DIRECTIONS FOR THIS TASK: No output is needed beyond the number of lines in the listing that contain the word "group".

RECORDS TO USE:
____

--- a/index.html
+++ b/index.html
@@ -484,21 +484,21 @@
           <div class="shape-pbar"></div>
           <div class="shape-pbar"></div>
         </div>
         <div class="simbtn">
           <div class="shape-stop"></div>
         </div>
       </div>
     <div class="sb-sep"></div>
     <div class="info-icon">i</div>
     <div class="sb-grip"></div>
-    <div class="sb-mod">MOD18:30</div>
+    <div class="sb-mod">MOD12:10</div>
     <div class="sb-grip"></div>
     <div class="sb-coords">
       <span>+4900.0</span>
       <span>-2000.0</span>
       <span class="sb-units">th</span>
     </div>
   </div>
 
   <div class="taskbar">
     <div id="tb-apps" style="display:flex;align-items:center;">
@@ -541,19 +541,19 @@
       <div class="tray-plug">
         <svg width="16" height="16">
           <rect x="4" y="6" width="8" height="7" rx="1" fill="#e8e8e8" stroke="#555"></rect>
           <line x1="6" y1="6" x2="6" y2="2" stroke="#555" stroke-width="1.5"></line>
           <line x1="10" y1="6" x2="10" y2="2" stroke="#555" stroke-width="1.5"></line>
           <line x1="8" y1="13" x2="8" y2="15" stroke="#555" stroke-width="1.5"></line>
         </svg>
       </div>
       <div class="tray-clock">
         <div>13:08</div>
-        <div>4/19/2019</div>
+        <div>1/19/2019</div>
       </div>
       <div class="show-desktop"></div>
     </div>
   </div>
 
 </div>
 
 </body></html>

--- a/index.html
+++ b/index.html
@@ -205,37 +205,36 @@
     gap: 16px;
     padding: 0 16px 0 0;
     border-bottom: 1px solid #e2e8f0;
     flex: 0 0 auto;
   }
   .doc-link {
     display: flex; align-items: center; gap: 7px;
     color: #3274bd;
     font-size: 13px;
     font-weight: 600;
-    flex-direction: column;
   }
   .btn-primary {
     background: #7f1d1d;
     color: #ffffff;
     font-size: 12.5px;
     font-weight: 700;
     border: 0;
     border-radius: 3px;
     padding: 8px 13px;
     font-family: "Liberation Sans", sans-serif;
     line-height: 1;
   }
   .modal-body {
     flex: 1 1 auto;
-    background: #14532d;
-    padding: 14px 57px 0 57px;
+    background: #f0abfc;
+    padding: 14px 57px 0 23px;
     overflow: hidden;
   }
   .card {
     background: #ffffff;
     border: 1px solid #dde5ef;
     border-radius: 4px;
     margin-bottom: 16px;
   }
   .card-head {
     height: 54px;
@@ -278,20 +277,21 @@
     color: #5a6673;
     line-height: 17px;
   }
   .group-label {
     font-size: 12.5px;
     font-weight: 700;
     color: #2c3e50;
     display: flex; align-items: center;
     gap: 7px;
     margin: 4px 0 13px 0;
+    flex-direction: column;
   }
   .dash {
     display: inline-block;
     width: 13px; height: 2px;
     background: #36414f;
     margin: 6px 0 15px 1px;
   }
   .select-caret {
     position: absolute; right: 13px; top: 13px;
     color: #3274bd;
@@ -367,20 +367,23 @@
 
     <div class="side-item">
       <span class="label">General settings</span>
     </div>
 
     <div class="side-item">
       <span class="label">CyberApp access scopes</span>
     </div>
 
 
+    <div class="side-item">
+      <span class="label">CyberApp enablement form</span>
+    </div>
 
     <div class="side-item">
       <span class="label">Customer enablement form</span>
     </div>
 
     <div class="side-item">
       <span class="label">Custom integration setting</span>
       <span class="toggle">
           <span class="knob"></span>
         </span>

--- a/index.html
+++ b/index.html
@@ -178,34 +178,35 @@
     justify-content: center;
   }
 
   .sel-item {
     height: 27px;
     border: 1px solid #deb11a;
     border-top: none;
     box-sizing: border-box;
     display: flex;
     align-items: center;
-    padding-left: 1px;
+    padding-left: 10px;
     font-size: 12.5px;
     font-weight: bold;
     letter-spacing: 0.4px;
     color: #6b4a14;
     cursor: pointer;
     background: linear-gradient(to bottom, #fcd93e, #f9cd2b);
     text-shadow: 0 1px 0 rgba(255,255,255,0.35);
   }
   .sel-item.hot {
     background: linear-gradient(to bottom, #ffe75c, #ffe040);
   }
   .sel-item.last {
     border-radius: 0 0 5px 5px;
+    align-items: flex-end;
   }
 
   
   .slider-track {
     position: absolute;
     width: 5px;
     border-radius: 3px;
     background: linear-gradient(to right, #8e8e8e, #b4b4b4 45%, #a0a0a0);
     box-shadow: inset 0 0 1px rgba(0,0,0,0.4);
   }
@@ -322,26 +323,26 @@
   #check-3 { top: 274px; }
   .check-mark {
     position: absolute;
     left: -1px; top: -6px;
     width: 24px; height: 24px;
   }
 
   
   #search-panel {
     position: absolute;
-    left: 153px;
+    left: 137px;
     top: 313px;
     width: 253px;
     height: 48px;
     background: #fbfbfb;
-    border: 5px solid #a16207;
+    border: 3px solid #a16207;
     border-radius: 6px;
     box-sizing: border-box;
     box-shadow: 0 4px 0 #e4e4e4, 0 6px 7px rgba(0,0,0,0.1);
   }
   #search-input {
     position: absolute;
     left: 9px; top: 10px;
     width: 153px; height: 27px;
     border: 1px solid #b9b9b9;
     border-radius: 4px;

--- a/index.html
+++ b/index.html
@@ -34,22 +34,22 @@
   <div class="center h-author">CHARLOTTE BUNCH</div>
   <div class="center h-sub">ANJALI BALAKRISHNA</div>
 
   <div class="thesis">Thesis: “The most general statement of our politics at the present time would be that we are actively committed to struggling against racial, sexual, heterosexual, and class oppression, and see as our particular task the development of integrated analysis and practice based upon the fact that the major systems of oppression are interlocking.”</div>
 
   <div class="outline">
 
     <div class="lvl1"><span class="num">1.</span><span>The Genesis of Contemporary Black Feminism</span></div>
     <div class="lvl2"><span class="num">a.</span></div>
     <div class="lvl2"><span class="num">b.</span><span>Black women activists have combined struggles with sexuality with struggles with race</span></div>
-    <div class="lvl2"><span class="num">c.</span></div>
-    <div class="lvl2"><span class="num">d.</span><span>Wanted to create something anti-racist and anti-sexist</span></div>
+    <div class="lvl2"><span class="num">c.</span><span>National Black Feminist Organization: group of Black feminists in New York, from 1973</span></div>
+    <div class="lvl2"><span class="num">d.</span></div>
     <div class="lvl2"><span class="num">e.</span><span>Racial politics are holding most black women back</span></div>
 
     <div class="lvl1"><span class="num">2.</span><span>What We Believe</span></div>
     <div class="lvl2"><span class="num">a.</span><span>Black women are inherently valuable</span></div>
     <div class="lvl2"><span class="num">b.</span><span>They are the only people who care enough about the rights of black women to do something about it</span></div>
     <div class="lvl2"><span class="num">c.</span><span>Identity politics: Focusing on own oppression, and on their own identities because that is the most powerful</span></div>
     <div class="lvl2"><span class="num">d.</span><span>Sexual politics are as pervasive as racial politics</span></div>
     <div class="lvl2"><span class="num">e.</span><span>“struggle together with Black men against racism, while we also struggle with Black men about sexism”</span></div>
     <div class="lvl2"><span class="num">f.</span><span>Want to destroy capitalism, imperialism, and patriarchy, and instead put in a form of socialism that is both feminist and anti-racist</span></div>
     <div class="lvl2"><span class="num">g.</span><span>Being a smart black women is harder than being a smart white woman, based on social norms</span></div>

____

TASK SOLUTION: 2